The memory of AC is sensitive to the composition of signature patterns such as k-mer lengths, the number of k-mers, and common prefixes shared by different k-mers. Figure 6 compares the computational resources used for automaton construction in TahcoRoll against PlainAC_Py and PlainAC_C++ over 16 sets of signatures. The implementation of PlainAC_C++ uses several additional data structures on each node to facilitate the traversal on an automaton, causing a huge memory overhead. As a result, PlainAC_C++ is fast in automaton construction but requires twice and five times more memory than PlainAC_Py and TahcoRoll, respectively. For the large batch of 24 million k-mers, PlainAC_C++ maxes out the memory capacity (>396 GB) of our server, and thus the recorded run-time is truncated. Our thinned automaton consistently requires less time than PlainAC_Py in construction. As we increase the number of k-mers, the construction time rises. The memory of the thinned automaton is significantly reducing to nearly half of the memory required in PlainAC_Py.

Figure 6: 
Run-time and memory for constructing the automaton given 16 sets of k-mer patterns. A lower value represents a more efficient approach. PlainAC$_C++ maxes out the memory capacity while constructing the “large” batch of 24 million k-mers (large_240), and thus its recorded time and memory are truncated. TahcoRoll consistently requires less time and memory than PlainAC_Py.
Figure 6:

Run-time and memory for constructing the automaton given 16 sets of k-mer patterns. A lower value represents a more efficient approach. PlainAC$_C++ maxes out the memory capacity while constructing the “large” batch of 24 million k-mers (large_240), and thus its recorded time and memory are truncated. TahcoRoll consistently requires less time and memory than PlainAC_Py.

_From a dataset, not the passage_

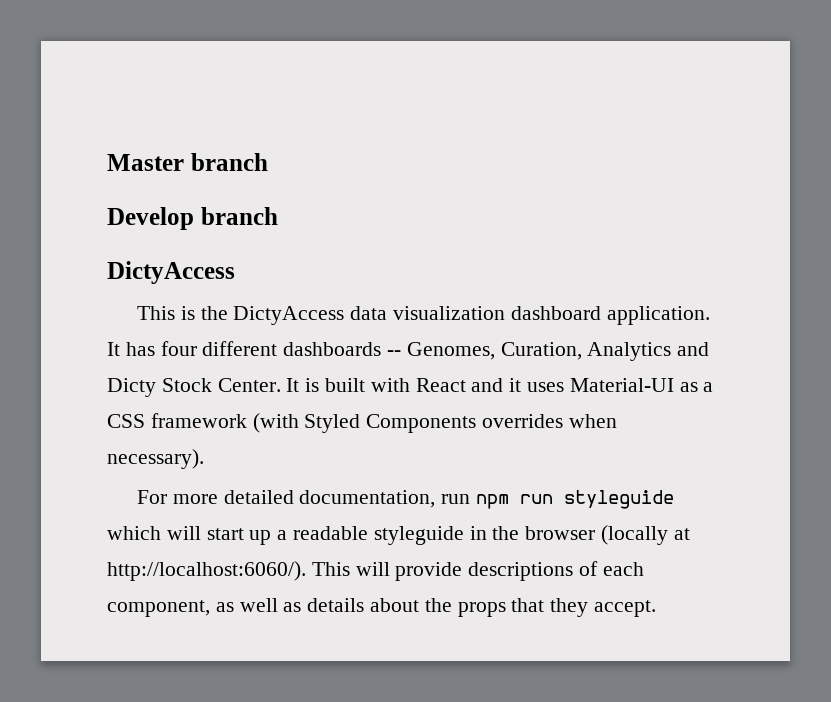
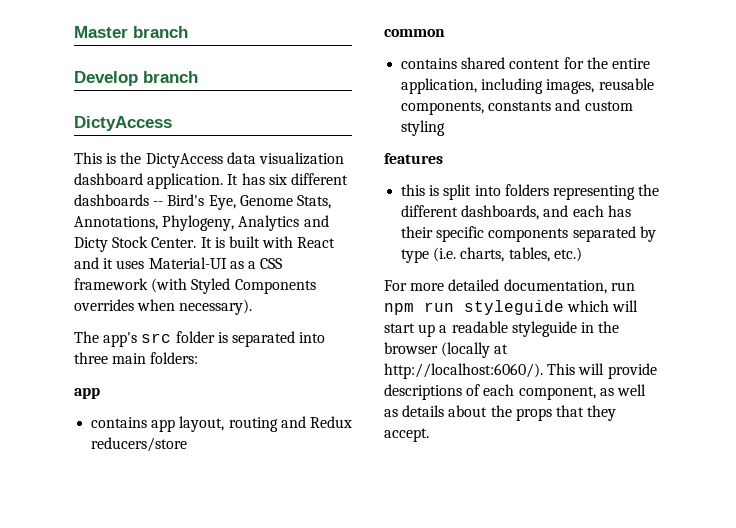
[160,341,197,356] four -> [268,174,287,185] six
[406,342,582,360] Genomes, Curation, -> [167,194,331,210] [74,215,235,231] Bird's Eye, Genome Stats, Annotations, Phylogeny,
(204, 459) none -> [74,331,326,347] [74,352,199,364] [74,388,100,399] [91,416,352,432] [91,437,188,452] [384,29,445,37] [401,57,650,69] [401,78,654,94] [401,99,633,115] [401,120,446,136] [384,153,443,164] [401,184,660,200] [401,205,631,220] [401,226,656,242] [401,247,582,263] // The app's src folder is separated into three main folders: // app // contains app layout, routing and Redux reducers/store // common // contains shared content for the entire application, including images, reusable components, constants and custom styling // features // this is split into folders representing the different dashboards, and each has their specific components separated by type (i.e. charts, tables, etc.)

Pilot study of 13 approaches

We perform a preliminary assessment of the memory footprint and run-time on 11 existing counters, together with Plain_AC and TahcoRoll.

We separate the analyses into two panels as demonstrated in Figure 7. The top panel focuses on different numbers of reads, and the bottom panel focuses on different numbers of k-mers. Methods in the bottom-left corner of each plot indicate being both time and memory efficient. As we predicted, Naïve uses very little memory, but takes a long time to complete. PlainAC is fast but requires a large amount of memory when increasing the number of k-mers. Consistent with the analysis in Figure 6, PlainAC_C++ uses twice as much memory as PlainAC_Py.

Figure 7: 
Run-time (x-axis) and memory (y-axis) of counting small batches k-mers on synthetic reads of 75 bp. Each point represents a pair of measurements (run-time and memory). Points on the lower left corner of each plot indicate more efficient approaches. The top panel examines different read sets with 1.2 million k-mers; the bottom panel examines different k-mer sets with 34,497,448 reads.
Figure 7:

Run-time (x-axis) and memory (y-axis) of counting small batches k-mers on synthetic reads of 75 bp. Each point represents a pair of measurements (run-time and memory). Points on the lower left corner of each plot indicate more efficient approaches. The top panel examines different read sets with 1.2 million k-mers; the bottom panel examines different k-mer sets with 34,497,448 reads.

TahcoRoll is the most efficient approach in five out of these six analyses. KMC3 and Squeakr use less memory when there are 24 million k-mers, but requires more time than TahcoRoll. When we fix the number of k-mers (top panel), the memory and run-time for KMC3 and Squeakr increase with the number of reads, but the memory stays constant for both TahcoRoll and Jellyfish. Jellyfish is memory efficient when counting a given list of k-mers with the same size; however, repeating this process for different k’s makes it more time-consuming than TahcoRoll.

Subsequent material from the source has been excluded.